BELGRADE — Every day for the past few weeks, a new load of freebies has appeared on a table in the teachers lounge at Ridge View Elementary.
The rulers, crayons, construction paper and other supplies — which disappear almost as fast as they are laid on the table — represent a tiny portion of the leftovers from three teaching careers that came to a close here Friday.
Long-time third-grade teachers Lynn Johnson, Jan Savko and Diane Thomas all retired last week, closing the textbook on 113 years of combined Belgrade teaching experience.
Johnson, Savko and Thomas had discussed retirement with each other over the last few years. Eventually they decided leaving at once would be best.
“We didn’t think it would be the same if one of us didn’t come back one year,” Johnson said.
Although it was a love of learning and kids that led the three of them to teaching, each of the retirees took a different path to their classrooms.
Johnson, who started teaching in Belgrade in 1972, said she became a teacher because she knew it would be something she’d be good at and because having summers off meant more time with her family.
Thomas studied to be a secretary at Montana State University until switching to teaching in her senior year, after many people told her she was a natural.
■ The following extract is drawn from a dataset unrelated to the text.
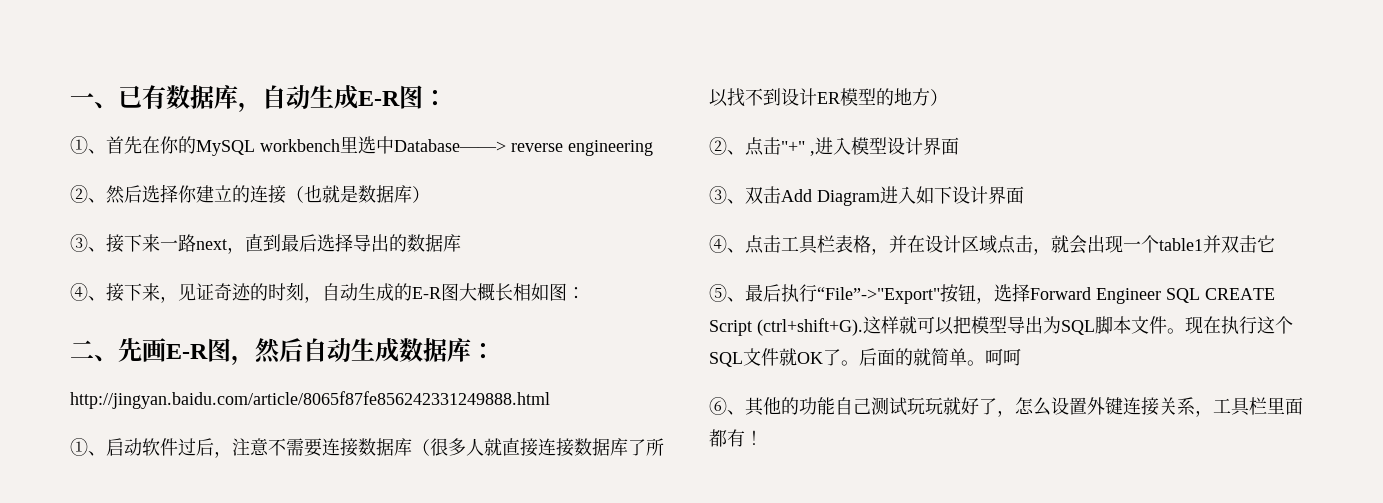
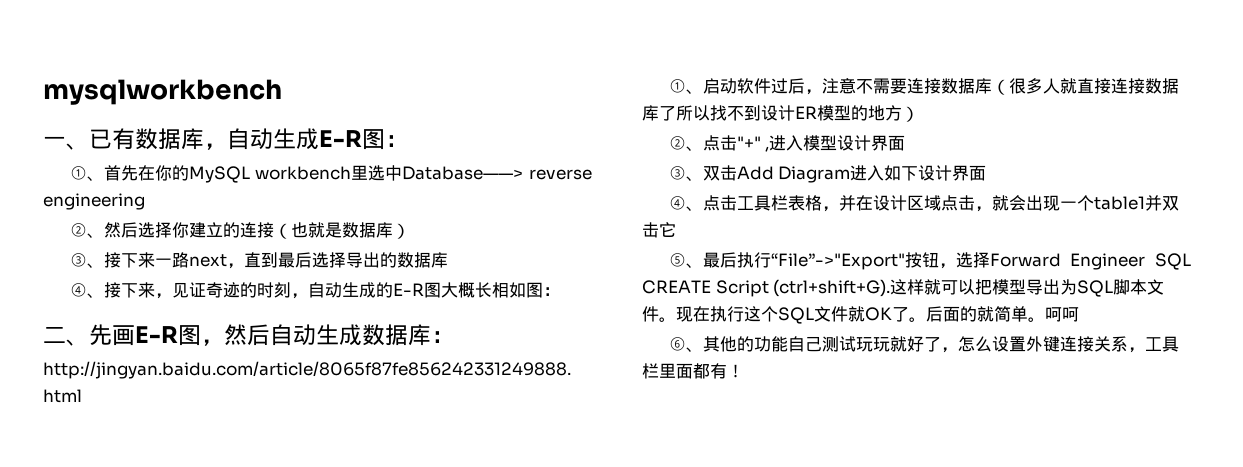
(70, 99) none -> [43,79,282,105] mysqlworkbench //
She was hired in 1970.
Savko started teaching in Pennsylvania before moving to Belgrade in 1974. In need of a job, she walked into Heck-Quaw Elementary School and asked for a job. The next day, without papers, a resume or an interview, she was hired.
All three have taught at Ridge View since it opened 10 years ago.
The job has changed over the years. They’ve gone from ditto machines to photocopiers, from records to CDs and from pencils to computers.
But more than the technology has changed. Teachers and students now face more pressures from standardized tests and educational policies, they said.
“Sometimes we can’t let the kids be kids as much because they have to get ready for the next test,” Johnson said.
All of them said it was the kids that kept them at the chalkboard so long, and their love is reflected by the multiple generations of students and parent-students who have passed through their classrooms.
“‘Just one more year,'” the kids plead, Johnson said. “They ask, ‘What about my brother and sister?’ And some of their brothers and sisters are still in preschool.”
Debbie Berowski, whose twin girls Ashley and Lauren were in Savko and Thomas’ classes, said many parents are sad to see the three veteran teachers go.
“They are very friendly and outgoing, bubbly, funny, just somebody you could easily sit down and chat with,” Berowski said. “As a parent I just know my kids are in the best hands.”
“They’re not only excellent teachers but also lifelong learners and important people in the community,” said Principal Mark Halgren. “They’re really irreplaceable.”
In retirement, Thomas hopes to have time for fishing and camping, to take care of her mules and to do some sewing. Johnson hopes to have more time with her children and grandchildren.
Savko said she plans to continue on at Ridge View as a substitute teacher or, she joked, start a new career as a waitress — if she ever gets her classroom cleaned out.
Even though the school year is over, the reality of retirement will probably not hit home until the end of summer, when it would be time to get ready to come back.
“As a teacher, you’re always on the run, and now we won’t have to be,” Savko said.
For all the fond memories of all their years in the job, there is one thing that the women won’t miss about being a teacher — a question answered in unison and without hesitation: correcting papers.